All of the Jupyter notebooks to create these charts are stored in a public github repo Python-Viz-Compared. Each Jupyter notebook will contain one chart (bar, scatter etc) and then up to 10 different ways of implementing them. We started with Heatmaps now we move on to PieCharts.

Are Pie Charts the worst?

It’s a common visualization joke that PieCharts are the worst. Or in the words of famed data visualization guru, Edward Tufte:

One of the prevailing orthodoxies of this forum - one to which I whole-heartedly subscribe - is that pie charts are bad and that the only thing worse than one pie chart is lots of them. source

Accepted, Pie charts may be the worst. But they have one amazing purpose. Pie Charts are best for pie. That’s right our data set is all about Pie and National Pi Day is coming up in just two weeks.

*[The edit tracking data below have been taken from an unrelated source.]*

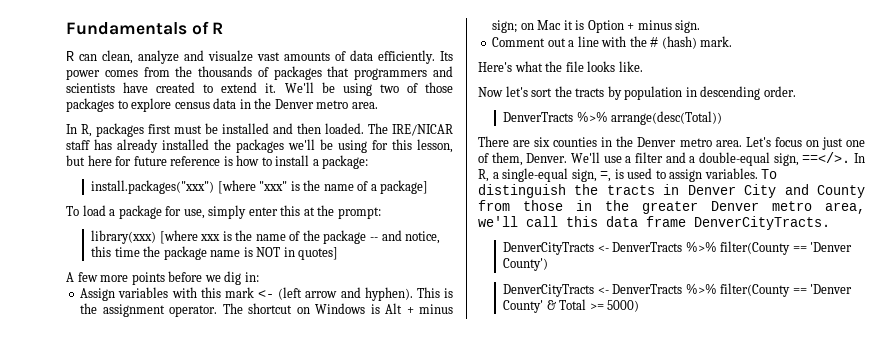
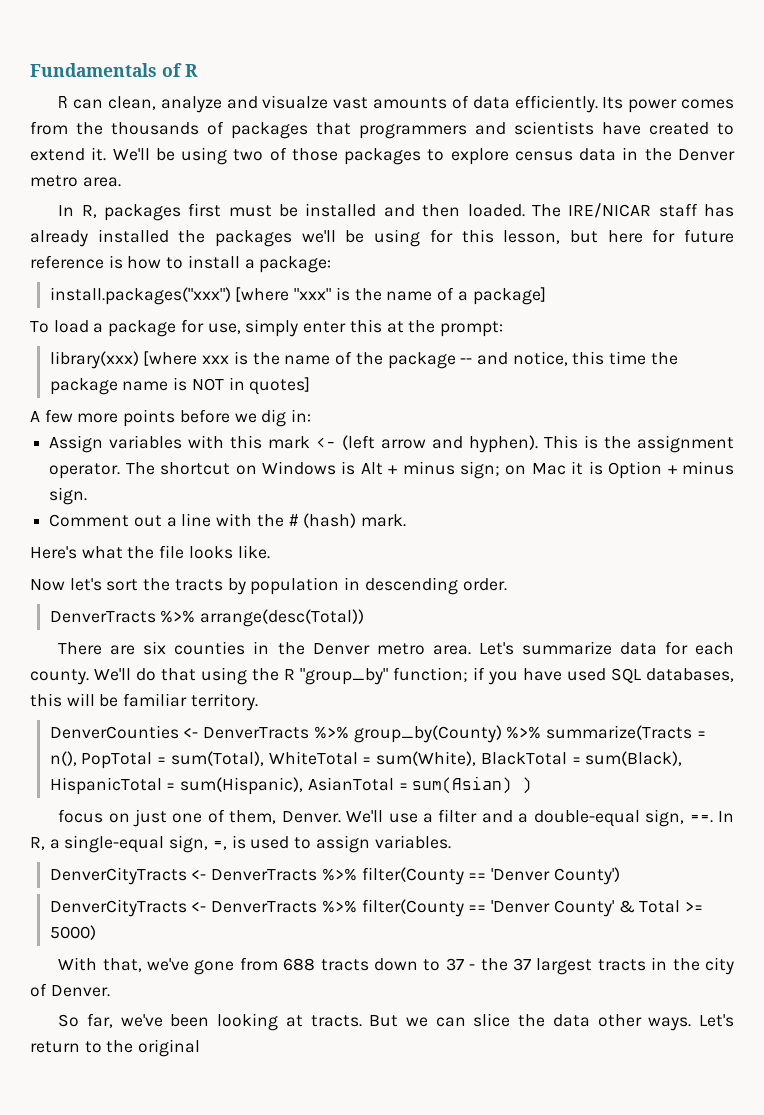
(771, 142) none -> [521,641,735,655] [30,667,734,685] [30,693,258,711] [49,725,706,743] [49,751,683,769] [49,776,533,795] summarize data for each county. We'll do that using the R "group_by" function; if you have used SQL databases, this will be familiar territory. // DenverCounties <- DenverTracts %>% group_by(County) %>% summarize(Tracts = n(), PopTotal = sum(Total), WhiteTotal = sum(White), BlackTotal = sum(Black), HispanicTotal = sum(Hispanic), AsianTotal = sum(Asian) ) //
[802,152,851,163] ==</>. -> [689,814,713,823] ==.
[761,169,778,179] [478,184,865,198] [478,200,865,214] [478,216,830,230] To distinguish the tracts in Denver City and County from those in the greater Denver metro area, we'll call this data frame DenverCityTracts. -> (451, 842) none
(640, 306) none -> [58,957,734,975] [30,983,110,997] [58,1013,734,1031] [30,1039,201,1057] // With that, we've gone from 688 tracts down to 37 - the 37 largest tracts in the city of Denver. // So far, we've been looking at tracts. But we can slice the data other ways. Let's return to the original

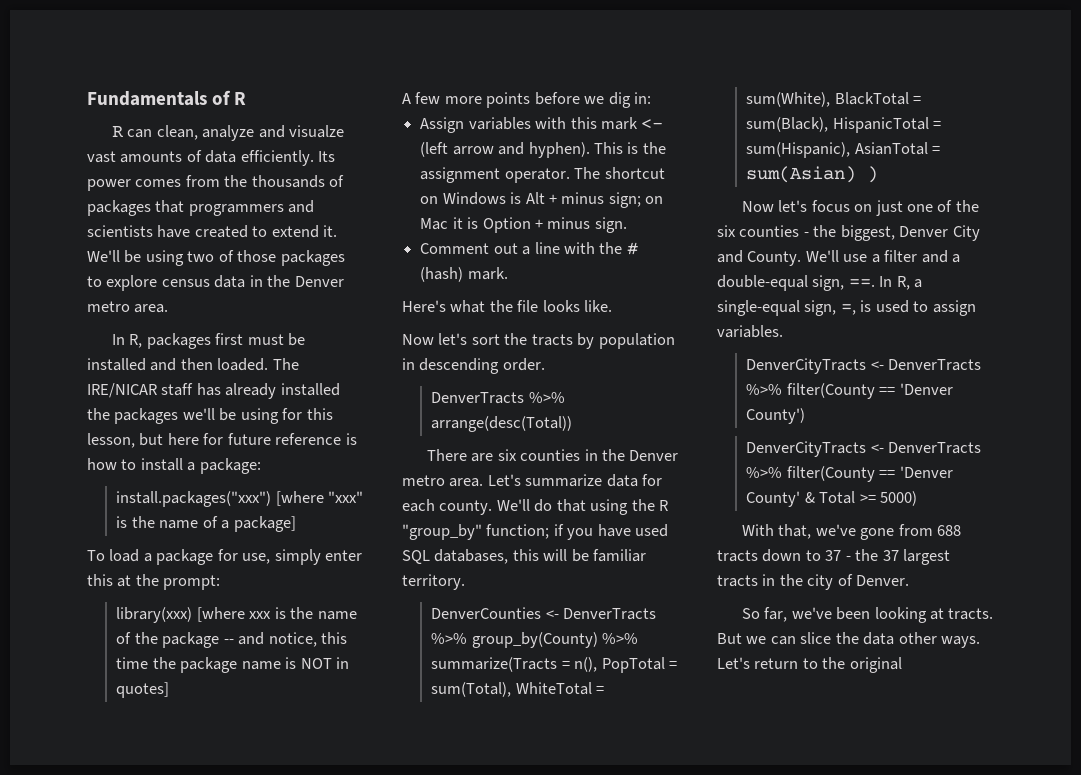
(533, 785) none -> [741,200,808,212] Now let's
[229,810,341,824] them, Denver. -> [955,200,979,212] [717,225,980,241] [717,250,802,266] the six counties - the biggest, Denver City and County.

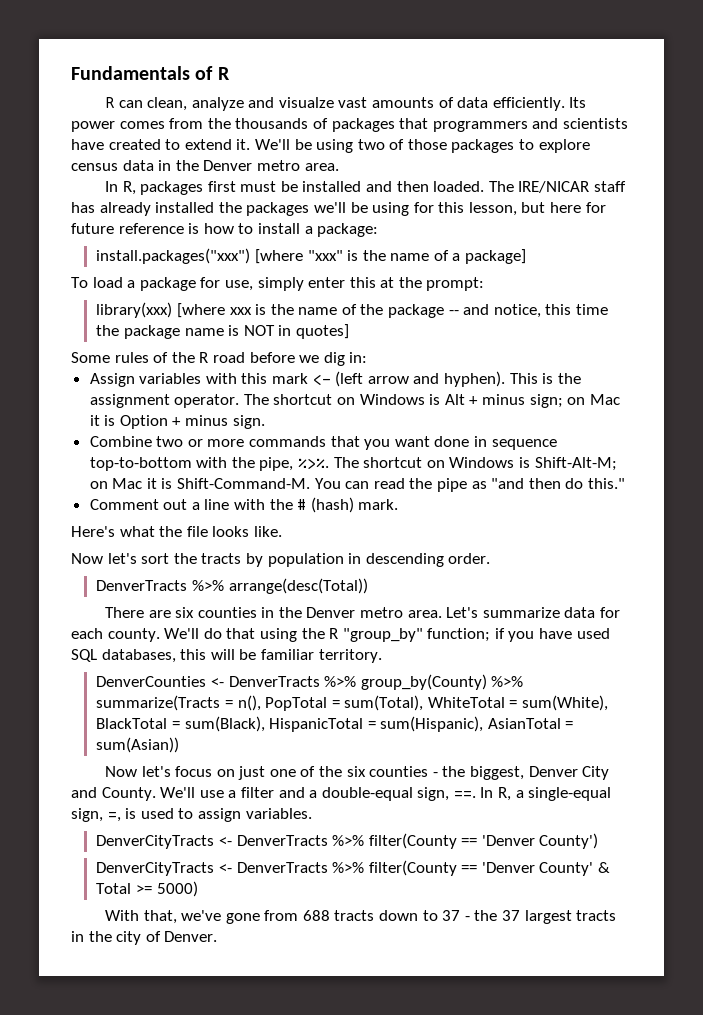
[402,92,531,108] A few more points -> [71,352,245,363] Some rules of the R road
(627, 225) none -> [89,436,557,450] [89,457,617,471] [89,478,625,492] // Combine two or more commands that you want done in sequence top-to-bottom with the pipe, %>%. The shortcut on Windows is Shift-Alt-M; on Mac it is Shift-Command-M. You can read the pipe as "and then do this."
[746,166,879,183] sum(Asian) ) -> [96,737,180,753] sum(Asian))
[741,607,994,623] [717,632,981,648] [717,657,902,673] // So far, we've been looking at tracts. But we can slice the data other ways. Let's return to the original -> (218, 936) none

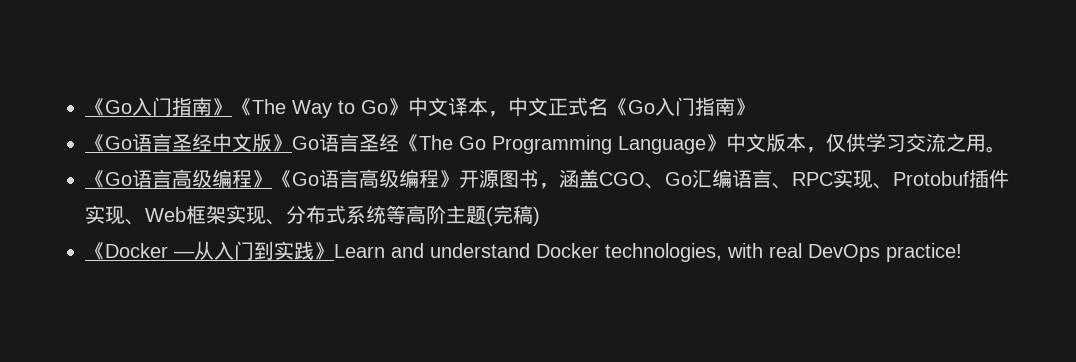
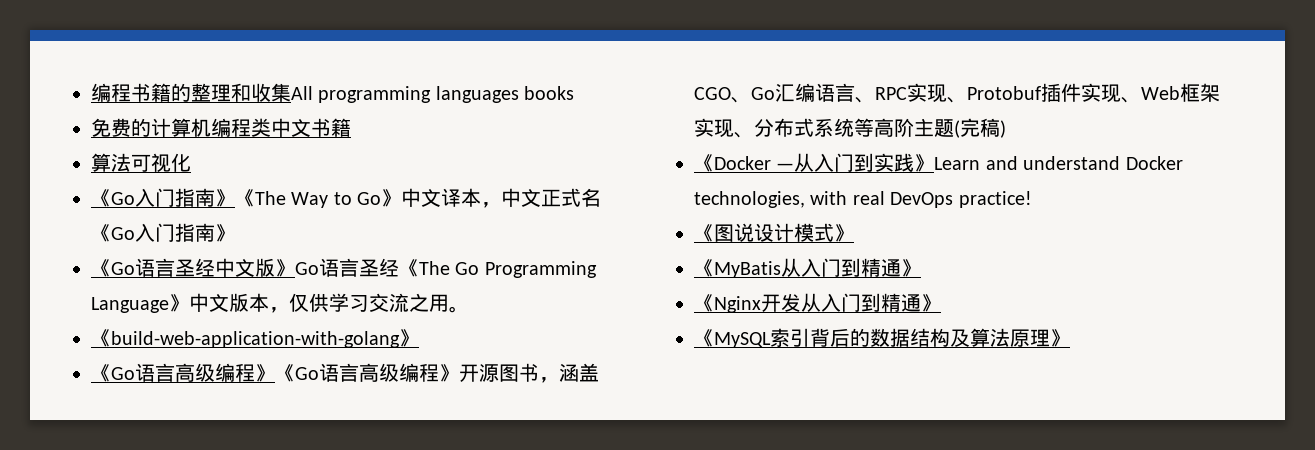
(85, 107) none -> [91,83,575,103] [91,118,351,137] [91,153,191,173] 编程书籍的整理和收集All programming languages books // 免费的计算机编程类中文书籍 // 算法可视化 //
(1006, 149) none -> [91,329,419,348] // 《build-web-application-with-golang》
(962, 252) none -> [694,223,854,242] [694,258,921,278] [694,293,941,313] [694,328,1070,348] // 《图说设计模式》 // 《MyBatis从入门到精通》 // 《Nginx开发从入门到精通》 // 《MySQL索引背后的数据结构及算法原理》

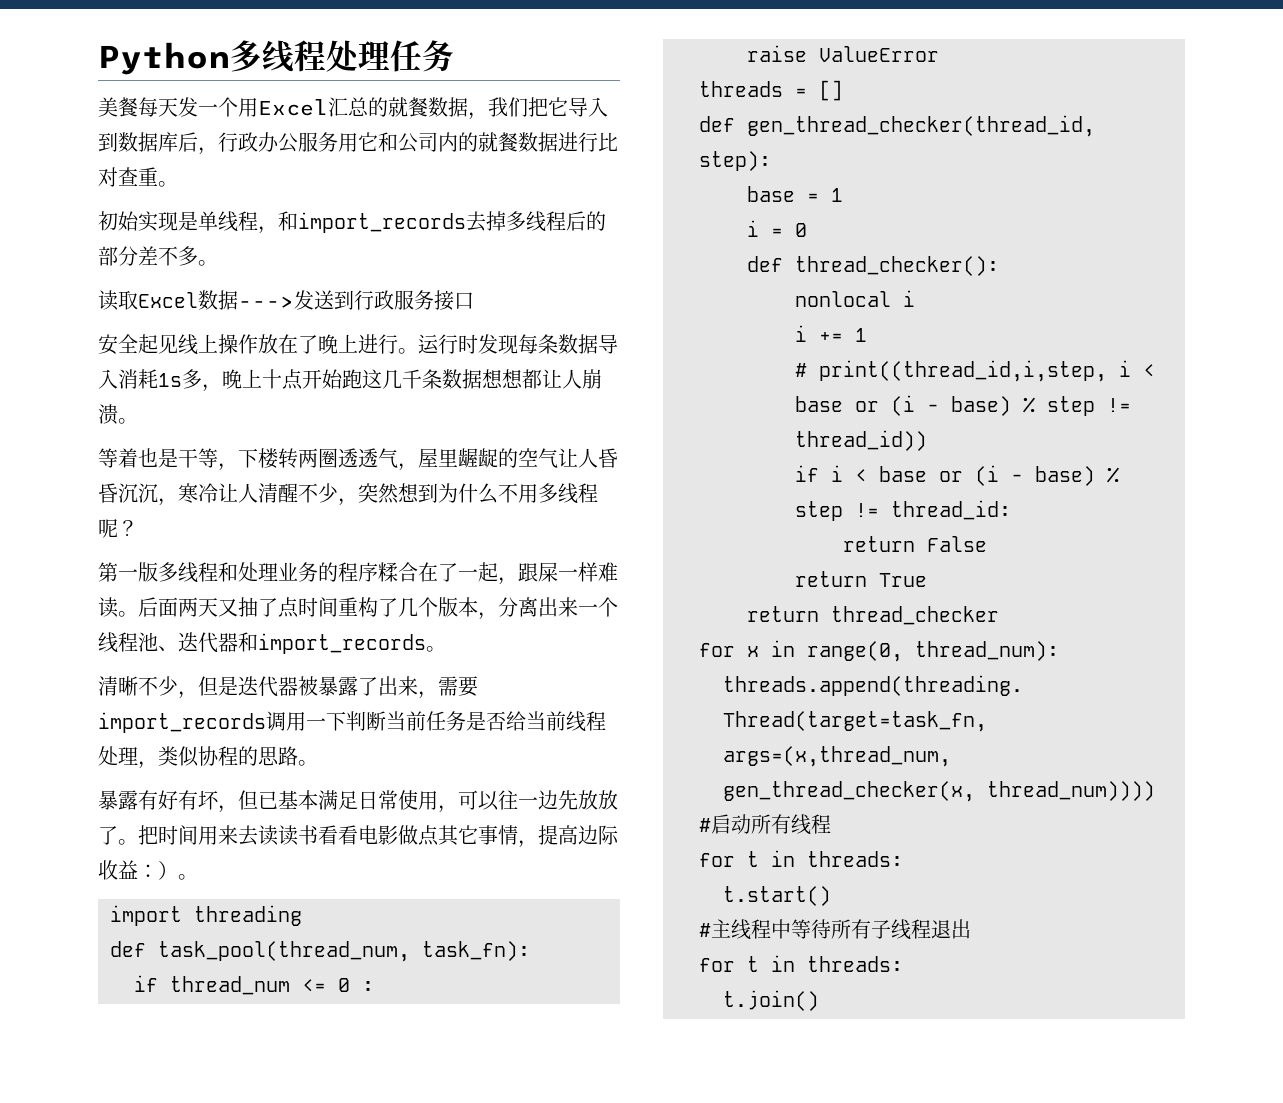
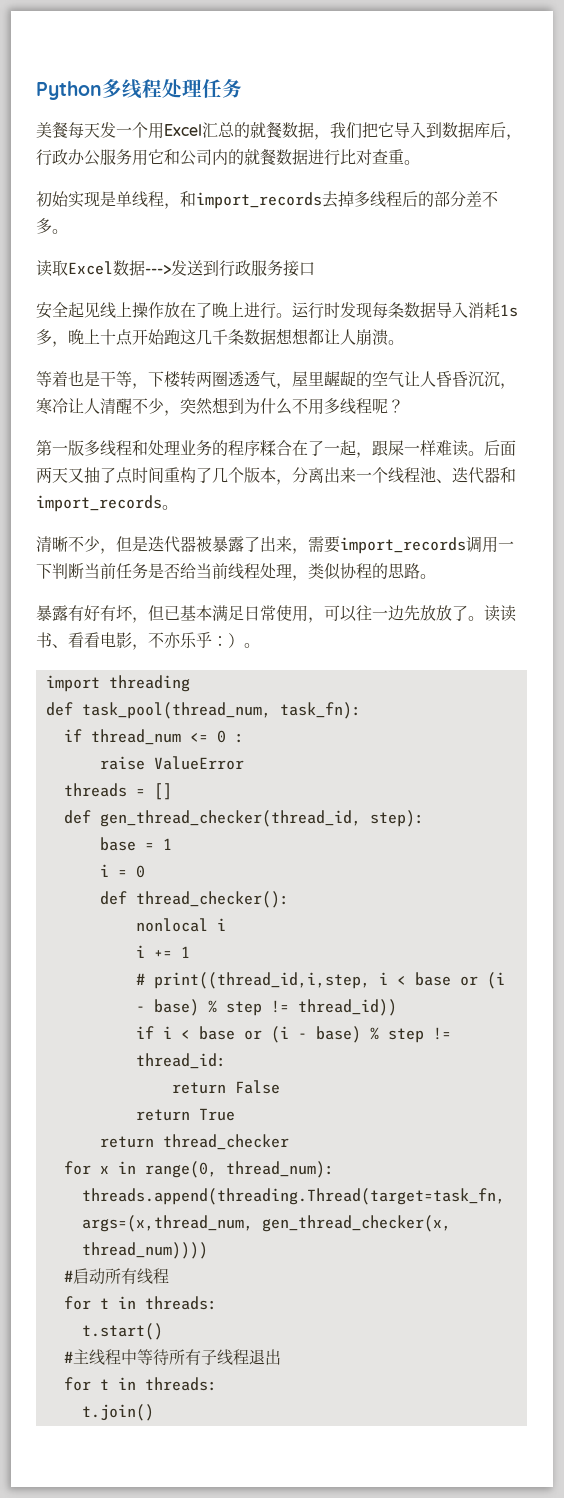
[138,825,619,848] [98,860,138,880] 把时间用来去读读书看看电影做点其它事情，提高边际收益 -> [484,605,516,622] [36,632,212,650] 读读书、看看电影，不亦乐乎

The data set for this exercise is taken from the National Health and Nutrition Examination Survey. Every two years over 10,000 people are interviewed about what they ate the day before. The foods they ate are carefully categorized allowing us to really understand how Americans eat pie. How many of us eat pie on a random day? Let’s see.

#importing critical items
from IPython.core.display import HTML, SVG
import pandas as pd
import numpy as np
import xport 
import IPython 
from ipywidgets import Layout
from ipywidgets import widgets
from IPython.display import display

Data for our Heatmap

The pie categories look something like this:


53304000		Pie, blueberry, two crust

53305720		Pie, lemon (not cream or meringue), individual size or tart

Very specific. I have taken the liberty of filtering the data set including only foods that start with Pie, and then extracting the principal flavor. You can see that in the Prep NHANE Data.ipynb notebook.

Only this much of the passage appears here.